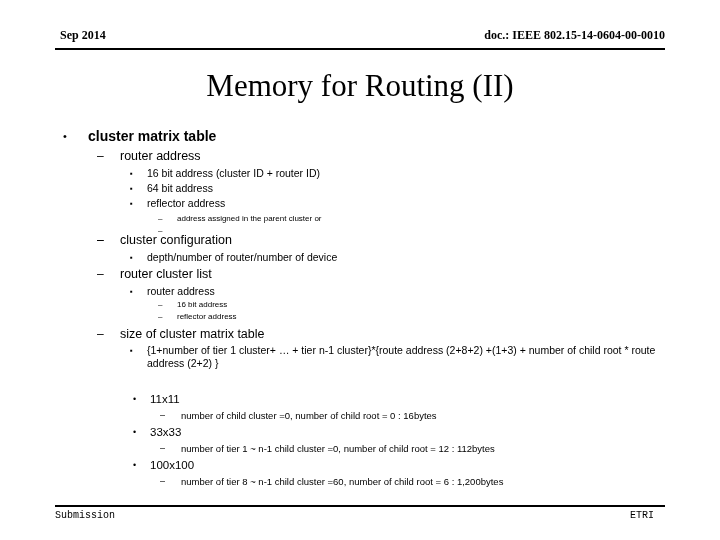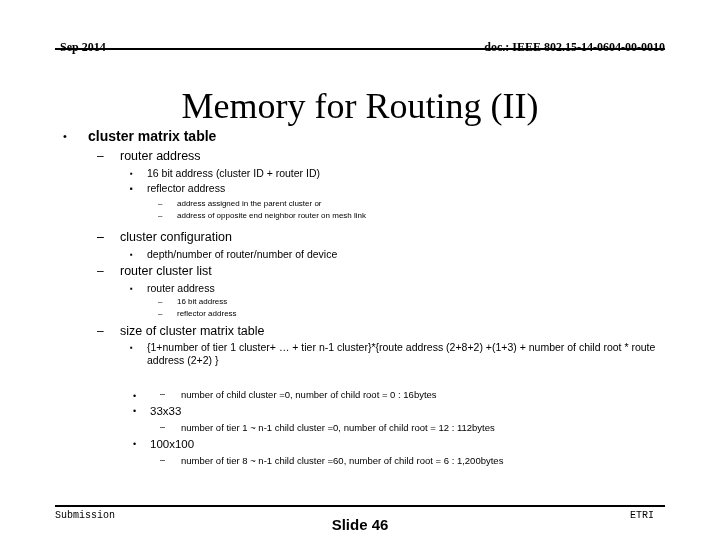"Sep 2014" .slide-header { top: 40px -> 28px }
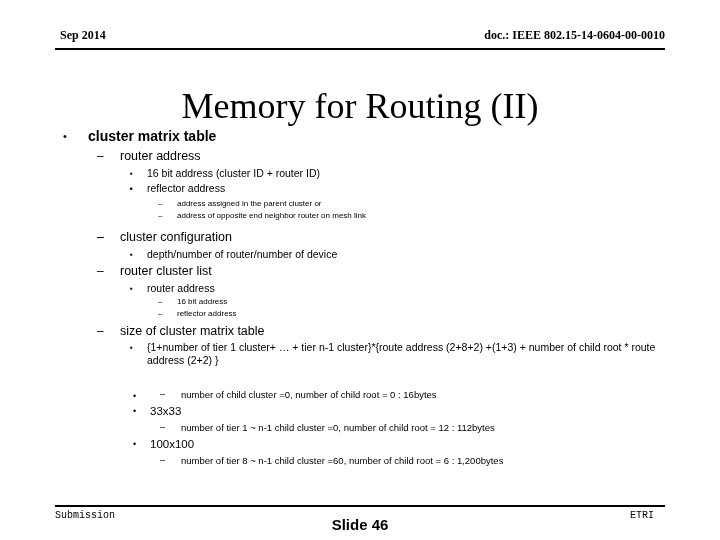"Memory for Routing (II)" .slide-title { font-size: 36px -> 31px; margin-top: 20px -> none }
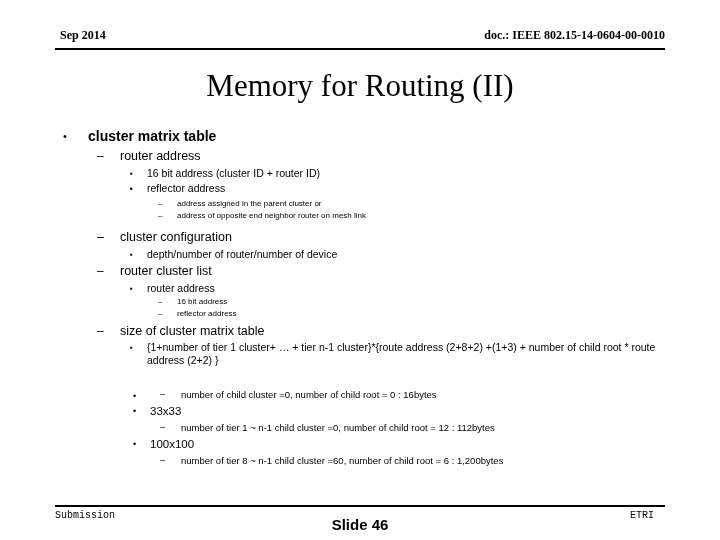"64 bit address" span.txt { html: none -> <span>64 bit address</span> }
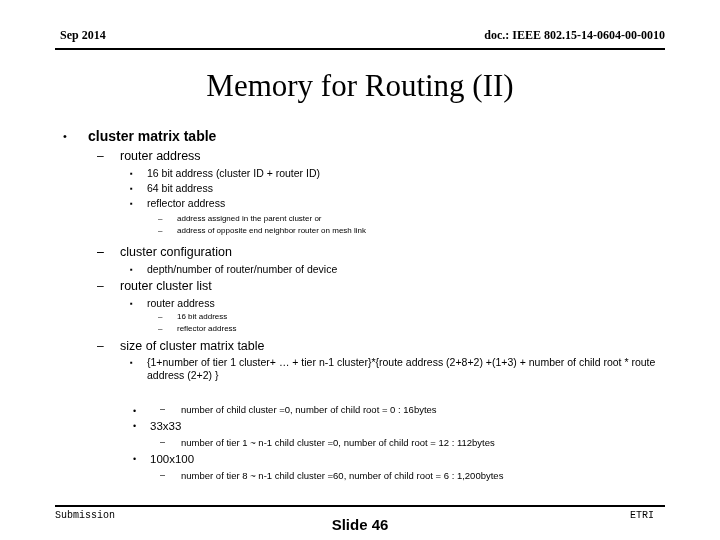"address of opposite end neighbor" span.txt { html: <span>address of opposite end neighbor router on mesh link</span> -> none }
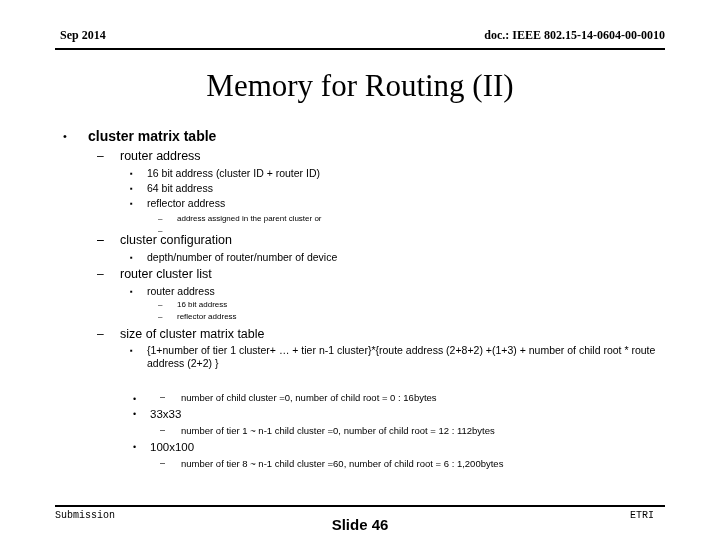"11x11" span.txt { html: none -> <span>11x11</span> }
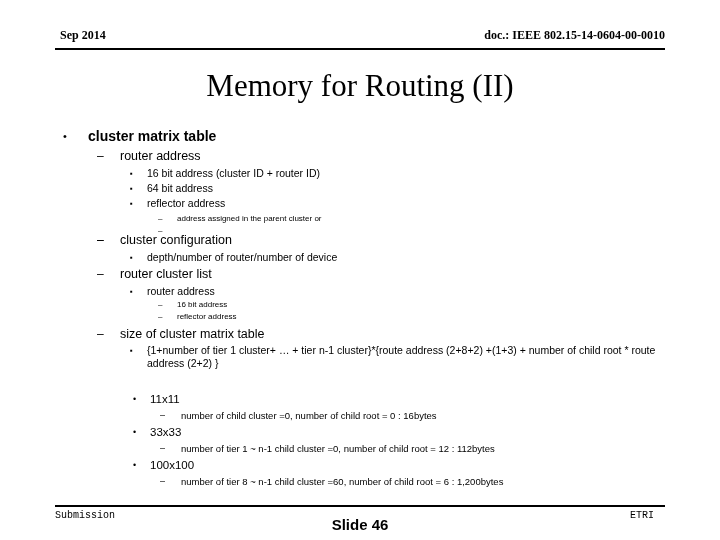"Slide 46" div.ftr-center { html: <div>Slide 46</div> -> none }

■ INSTRUCTIONS TO FOLLOW
The copy should hold exactly the lines from the line containing "html: <span>address of" through the last line of the records, both included, and no pictures or other lines.

■ RESPONSE TO THE TASK
"address of opposite end neighbor" span.txt { html: <span>address of opposite end neighbor router on mesh link</span> -> none }
"11x11" span.txt { html: none -> <span>11x11</span> }
"Slide 46" div.ftr-center { html: <div>Slide 46</div> -> none }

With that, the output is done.